Data Manipulation

Data Manipulation encompasses a set of operations to alter the structure or values of a dataset often to make it more appropriate for the purpose at hand, for instance; data analysis.

More formally, we can define data manipulation as: Given a purpose and data that is in a certain form A, data manipulation is what we do to convert data from its original form A to a different form B that is more suited to the purpose.

We organize our coverage of data manipulation into Expressions and data type specific Operations.

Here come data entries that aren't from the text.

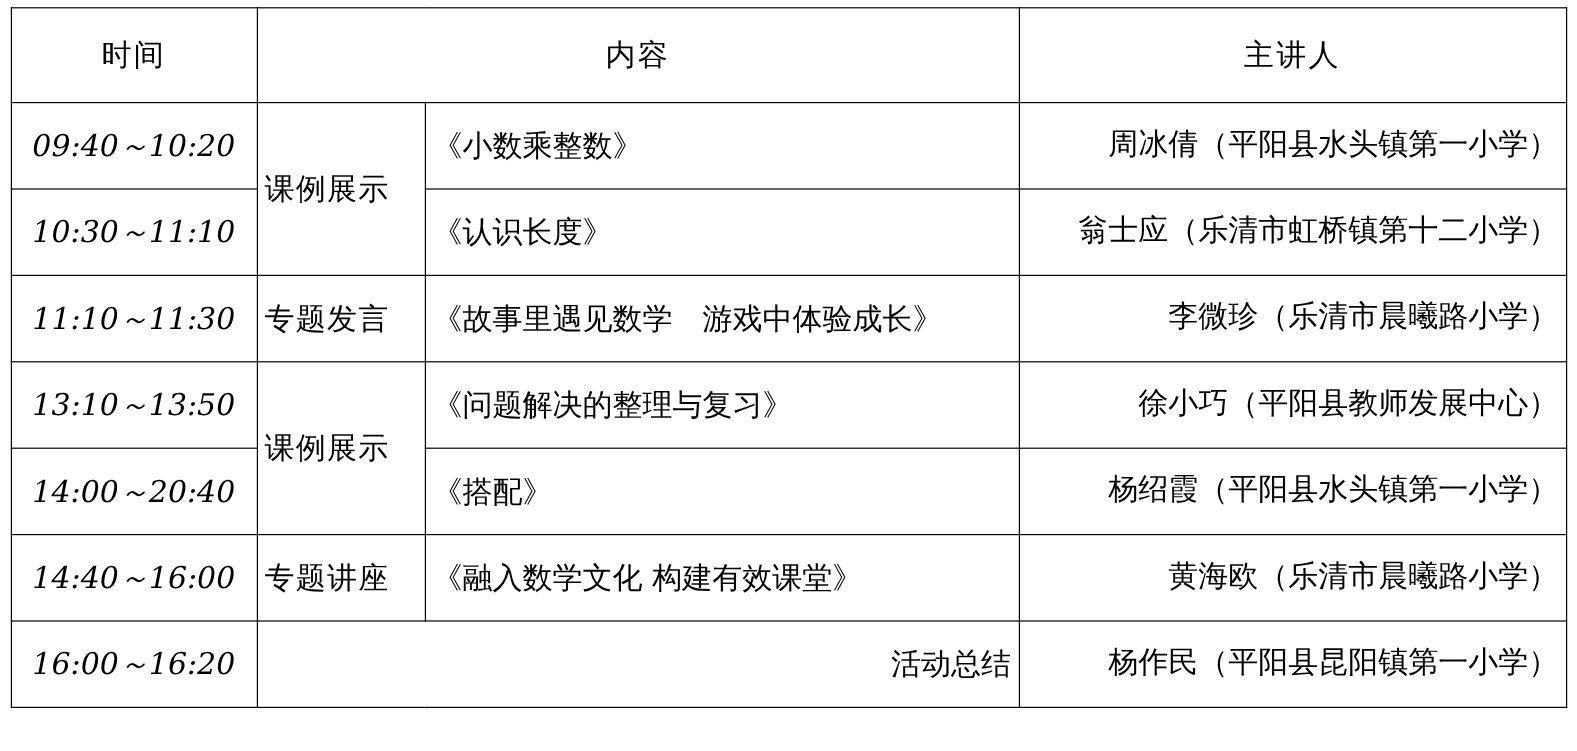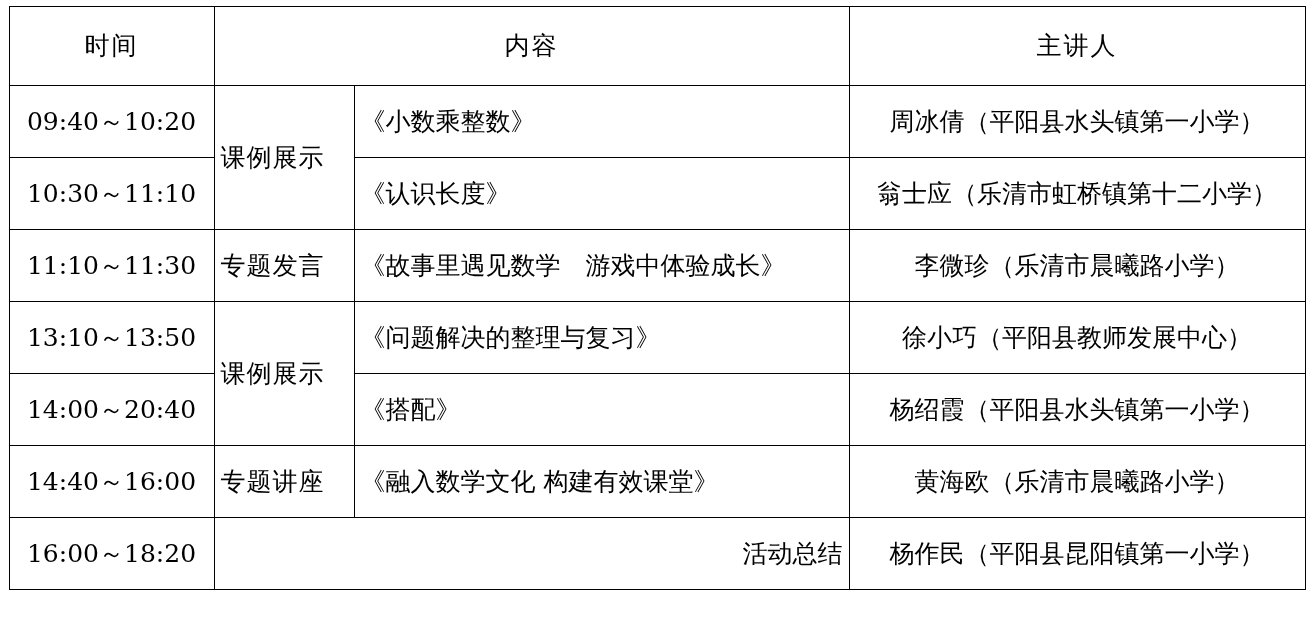"09:40～10:20" .cell-time { font-style: none -> italic }
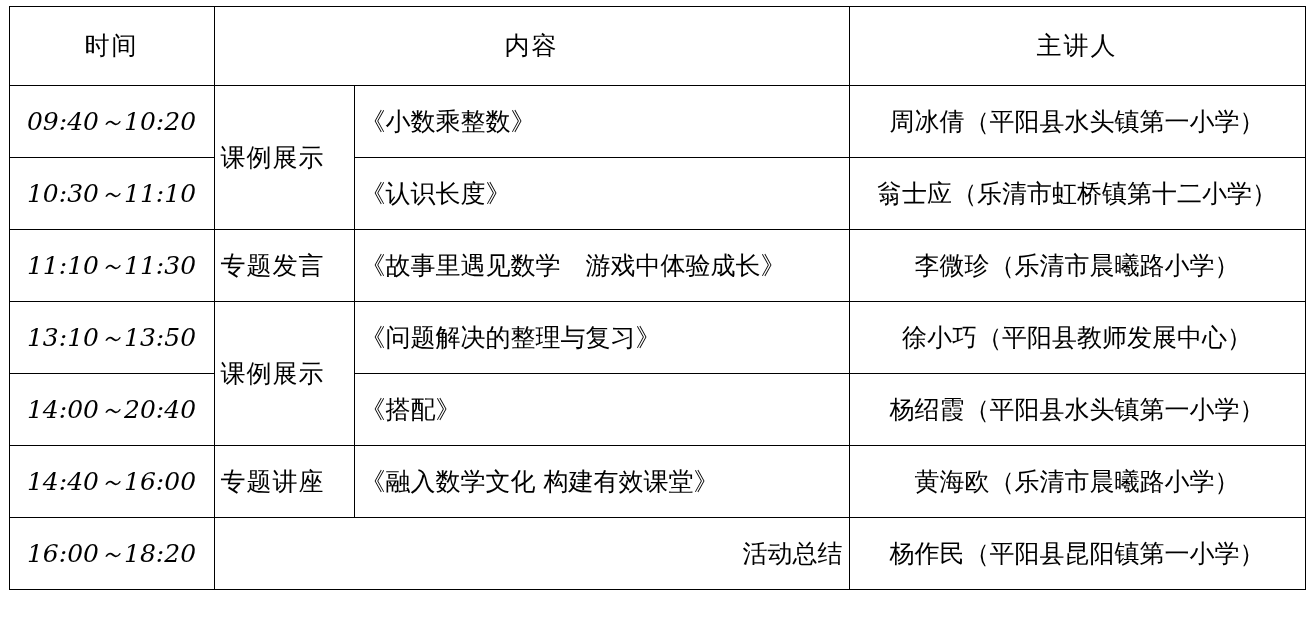"周冰倩（平阳县水头镇第一小学）" .cell-speaker { font-family: none -> Liberation Mono, monospace; text-align: center -> right }
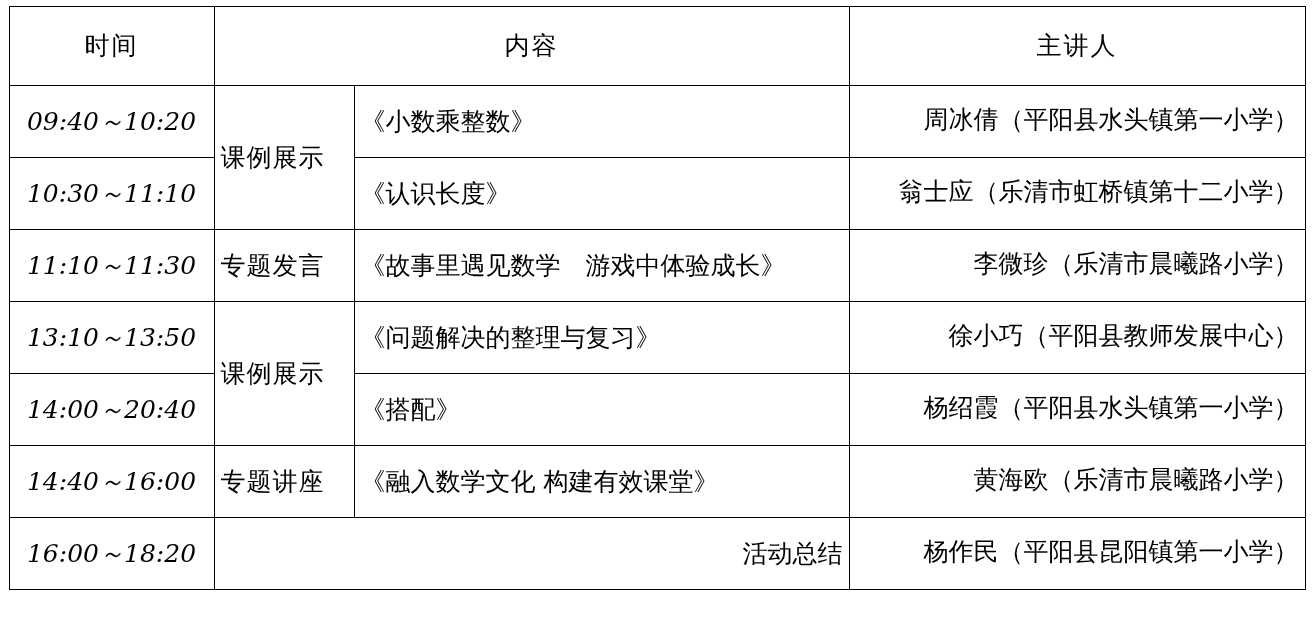"16:00～18:20" td.cell-time { text: 18:20 -> 16:20 }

We think of the expressions as the grammar and of the data type specific operations as the vocabulary we use with that grammar to construct useful sentences.

The Expressions sections are as follows:

  1. Inspecting the structure and contents of a data frame.
  2. Selecting a subset of columns from a data frame.
  3. Filtering a subset of rows from a data frame by column values.
  4. Sorting the rows of a data frame by column values.
  5. Transforming data by creating new columns in a data frame, typically as a function of one or more existing columns
  6. Aggregating data by applying summary functions, such as sum or mean, to columns of a data frame to create a new summary data frame.
  7. Reshaping the structure of data which includes single data frame operations such as pivoting and multiple data frame operations such as joining.
  8. Renaming the columns of a data frame.
  9. Relocating (changing the order of) the columns of a data frame.

The Operations sections are as follows:

  1. General: General operations applicable to all data types.
  2. Numeric: Data manipulation operations for numeric data including arithmetic and descriptive statistics.
  3. String: Data manipulation operations for string data including string matching and regular expressions.
  4. Logical: Data manipulation operations for logical data including boolean logic.
  5. Factor: Data manipulation operations for factor (categorical) data including defining order and factor recoding.
  6. Data Time: Data manipulation operations for date-time data including extracting components and comparison.
  7. List: Data manipulation operations for list data including checking membership in a list.